# Data for processing:
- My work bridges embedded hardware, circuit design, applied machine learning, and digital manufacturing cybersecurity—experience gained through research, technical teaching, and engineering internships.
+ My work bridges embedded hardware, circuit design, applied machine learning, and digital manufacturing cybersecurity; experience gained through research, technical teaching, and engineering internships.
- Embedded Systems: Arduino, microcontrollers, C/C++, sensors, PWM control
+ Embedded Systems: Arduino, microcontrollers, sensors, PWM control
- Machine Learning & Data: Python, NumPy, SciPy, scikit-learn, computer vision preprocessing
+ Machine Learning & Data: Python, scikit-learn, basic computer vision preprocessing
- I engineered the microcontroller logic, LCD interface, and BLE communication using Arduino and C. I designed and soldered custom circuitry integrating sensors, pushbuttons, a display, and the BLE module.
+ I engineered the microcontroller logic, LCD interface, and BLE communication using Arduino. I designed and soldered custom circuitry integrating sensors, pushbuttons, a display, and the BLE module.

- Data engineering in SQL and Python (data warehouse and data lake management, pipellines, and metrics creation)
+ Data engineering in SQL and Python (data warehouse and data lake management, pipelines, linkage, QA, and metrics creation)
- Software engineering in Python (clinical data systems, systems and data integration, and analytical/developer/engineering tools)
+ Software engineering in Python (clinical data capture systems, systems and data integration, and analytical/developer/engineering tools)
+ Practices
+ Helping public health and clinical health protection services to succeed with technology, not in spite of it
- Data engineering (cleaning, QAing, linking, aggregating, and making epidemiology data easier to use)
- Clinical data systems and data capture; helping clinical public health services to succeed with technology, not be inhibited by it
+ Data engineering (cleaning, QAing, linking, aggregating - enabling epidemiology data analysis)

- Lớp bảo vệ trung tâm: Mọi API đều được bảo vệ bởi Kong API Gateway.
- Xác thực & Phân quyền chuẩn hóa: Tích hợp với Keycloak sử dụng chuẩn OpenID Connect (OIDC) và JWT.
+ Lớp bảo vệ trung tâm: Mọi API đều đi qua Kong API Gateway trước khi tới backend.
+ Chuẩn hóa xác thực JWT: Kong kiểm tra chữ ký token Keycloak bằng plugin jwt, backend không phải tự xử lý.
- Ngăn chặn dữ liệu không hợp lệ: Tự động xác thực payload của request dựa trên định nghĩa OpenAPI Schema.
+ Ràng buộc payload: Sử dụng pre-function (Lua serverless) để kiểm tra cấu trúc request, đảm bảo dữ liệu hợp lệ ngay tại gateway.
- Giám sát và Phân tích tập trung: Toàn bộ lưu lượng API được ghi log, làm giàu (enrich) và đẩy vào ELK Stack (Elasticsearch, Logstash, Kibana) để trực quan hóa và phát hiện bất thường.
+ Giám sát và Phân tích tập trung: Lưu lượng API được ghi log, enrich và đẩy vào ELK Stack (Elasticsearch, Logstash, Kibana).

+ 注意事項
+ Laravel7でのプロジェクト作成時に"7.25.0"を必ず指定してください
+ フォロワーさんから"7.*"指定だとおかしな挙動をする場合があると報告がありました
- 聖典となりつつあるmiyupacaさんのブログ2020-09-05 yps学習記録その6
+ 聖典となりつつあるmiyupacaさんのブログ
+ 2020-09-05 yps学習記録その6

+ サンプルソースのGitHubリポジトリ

# Requirement:
Where a line in the records above contains the string "internships", copy that line.

# Task answer:
- My work bridges embedded hardware, circuit design, applied machine learning, and digital manufacturing cybersecurity—experience gained through research, technical teaching, and engineering internships.
+ My work bridges embedded hardware, circuit design, applied machine learning, and digital manufacturing cybersecurity; experience gained through research, technical teaching, and engineering internships.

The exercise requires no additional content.